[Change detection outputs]

============================================================

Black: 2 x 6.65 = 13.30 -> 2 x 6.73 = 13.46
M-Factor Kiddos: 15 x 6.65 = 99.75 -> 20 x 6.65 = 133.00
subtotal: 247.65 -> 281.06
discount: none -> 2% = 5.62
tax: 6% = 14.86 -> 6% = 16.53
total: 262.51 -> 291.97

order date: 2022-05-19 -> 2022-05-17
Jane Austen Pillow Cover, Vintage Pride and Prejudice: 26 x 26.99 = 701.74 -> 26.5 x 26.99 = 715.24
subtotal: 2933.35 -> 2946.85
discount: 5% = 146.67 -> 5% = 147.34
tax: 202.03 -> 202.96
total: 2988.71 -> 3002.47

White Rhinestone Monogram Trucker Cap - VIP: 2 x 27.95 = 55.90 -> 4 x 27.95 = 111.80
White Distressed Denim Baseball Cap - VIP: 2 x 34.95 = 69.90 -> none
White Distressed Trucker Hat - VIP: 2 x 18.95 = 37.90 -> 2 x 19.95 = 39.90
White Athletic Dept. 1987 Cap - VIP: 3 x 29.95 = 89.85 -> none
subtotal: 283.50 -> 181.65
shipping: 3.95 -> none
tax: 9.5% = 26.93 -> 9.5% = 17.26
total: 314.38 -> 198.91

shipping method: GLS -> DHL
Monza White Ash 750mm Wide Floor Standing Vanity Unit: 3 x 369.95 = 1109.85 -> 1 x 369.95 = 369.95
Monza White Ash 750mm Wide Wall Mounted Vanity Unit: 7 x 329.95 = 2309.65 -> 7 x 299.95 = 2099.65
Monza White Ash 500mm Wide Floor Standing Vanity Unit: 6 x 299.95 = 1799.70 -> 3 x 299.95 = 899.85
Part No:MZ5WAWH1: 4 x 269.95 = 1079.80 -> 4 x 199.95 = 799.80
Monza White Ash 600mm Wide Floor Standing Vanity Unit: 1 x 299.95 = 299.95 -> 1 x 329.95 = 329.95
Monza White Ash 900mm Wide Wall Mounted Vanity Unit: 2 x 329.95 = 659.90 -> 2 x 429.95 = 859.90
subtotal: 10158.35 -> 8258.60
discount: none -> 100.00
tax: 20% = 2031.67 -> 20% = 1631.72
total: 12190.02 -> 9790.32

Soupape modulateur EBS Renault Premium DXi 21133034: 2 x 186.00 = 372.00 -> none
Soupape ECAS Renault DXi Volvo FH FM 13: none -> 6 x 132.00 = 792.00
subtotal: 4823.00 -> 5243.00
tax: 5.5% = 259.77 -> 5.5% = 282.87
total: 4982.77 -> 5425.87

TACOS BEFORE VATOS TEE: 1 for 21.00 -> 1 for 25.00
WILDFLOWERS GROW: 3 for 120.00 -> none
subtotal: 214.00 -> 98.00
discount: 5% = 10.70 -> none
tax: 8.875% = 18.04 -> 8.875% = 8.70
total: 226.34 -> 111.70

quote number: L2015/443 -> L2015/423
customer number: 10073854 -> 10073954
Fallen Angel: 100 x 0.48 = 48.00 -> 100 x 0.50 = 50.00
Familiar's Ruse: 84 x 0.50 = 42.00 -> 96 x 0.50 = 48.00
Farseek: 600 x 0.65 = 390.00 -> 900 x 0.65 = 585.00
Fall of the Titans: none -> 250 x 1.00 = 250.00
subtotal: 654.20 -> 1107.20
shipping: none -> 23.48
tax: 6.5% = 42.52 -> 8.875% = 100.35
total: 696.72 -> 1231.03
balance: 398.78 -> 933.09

============================================================

### Work task
Write the whole of the data out again exactly as it stands.

### Answer to the exercise
Black: 2 x 6.65 = 13.30 -> 2 x 6.73 = 13.46
M-Factor Kiddos: 15 x 6.65 = 99.75 -> 20 x 6.65 = 133.00
subtotal: 247.65 -> 281.06
discount: none -> 2% = 5.62
tax: 6% = 14.86 -> 6% = 16.53
total: 262.51 -> 291.97

order date: 2022-05-19 -> 2022-05-17
Jane Austen Pillow Cover, Vintage Pride and Prejudice: 26 x 26.99 = 701.74 -> 26.5 x 26.99 = 715.24
subtotal: 2933.35 -> 2946.85
discount: 5% = 146.67 -> 5% = 147.34
tax: 202.03 -> 202.96
total: 2988.71 -> 3002.47

White Rhinestone Monogram Trucker Cap - VIP: 2 x 27.95 = 55.90 -> 4 x 27.95 = 111.80
White Distressed Denim Baseball Cap - VIP: 2 x 34.95 = 69.90 -> none
White Distressed Trucker Hat - VIP: 2 x 18.95 = 37.90 -> 2 x 19.95 = 39.90
White Athletic Dept. 1987 Cap - VIP: 3 x 29.95 = 89.85 -> none
subtotal: 283.50 -> 181.65
shipping: 3.95 -> none
tax: 9.5% = 26.93 -> 9.5% = 17.26
total: 314.38 -> 198.91

shipping method: GLS -> DHL
Monza White Ash 750mm Wide Floor Standing Vanity Unit: 3 x 369.95 = 1109.85 -> 1 x 369.95 = 369.95
Monza White Ash 750mm Wide Wall Mounted Vanity Unit: 7 x 329.95 = 2309.65 -> 7 x 299.95 = 2099.65
Monza White Ash 500mm Wide Floor Standing Vanity Unit: 6 x 299.95 = 1799.70 -> 3 x 299.95 = 899.85
Part No:MZ5WAWH1: 4 x 269.95 = 1079.80 -> 4 x 199.95 = 799.80
Monza White Ash 600mm Wide Floor Standing Vanity Unit: 1 x 299.95 = 299.95 -> 1 x 329.95 = 329.95
Monza White Ash 900mm Wide Wall Mounted Vanity Unit: 2 x 329.95 = 659.90 -> 2 x 429.95 = 859.90
subtotal: 10158.35 -> 8258.60
discount: none -> 100.00
tax: 20% = 2031.67 -> 20% = 1631.72
total: 12190.02 -> 9790.32

Soupape modulateur EBS Renault Premium DXi 21133034: 2 x 186.00 = 372.00 -> none
Soupape ECAS Renault DXi Volvo FH FM 13: none -> 6 x 132.00 = 792.00
subtotal: 4823.00 -> 5243.00
tax: 5.5% = 259.77 -> 5.5% = 282.87
total: 4982.77 -> 5425.87

TACOS BEFORE VATOS TEE: 1 for 21.00 -> 1 for 25.00
WILDFLOWERS GROW: 3 for 120.00 -> none
subtotal: 214.00 -> 98.00
discount: 5% = 10.70 -> none
tax: 8.875% = 18.04 -> 8.875% = 8.70
total: 226.34 -> 111.70

quote number: L2015/443 -> L2015/423
customer number: 10073854 -> 10073954
Fallen Angel: 100 x 0.48 = 48.00 -> 100 x 0.50 = 50.00
Familiar's Ruse: 84 x 0.50 = 42.00 -> 96 x 0.50 = 48.00
Farseek: 600 x 0.65 = 390.00 -> 900 x 0.65 = 585.00
Fall of the Titans: none -> 250 x 1.00 = 250.00
subtotal: 654.20 -> 1107.20
shipping: none -> 23.48
tax: 6.5% = 42.52 -> 8.875% = 100.35
total: 696.72 -> 1231.03
balance: 398.78 -> 933.09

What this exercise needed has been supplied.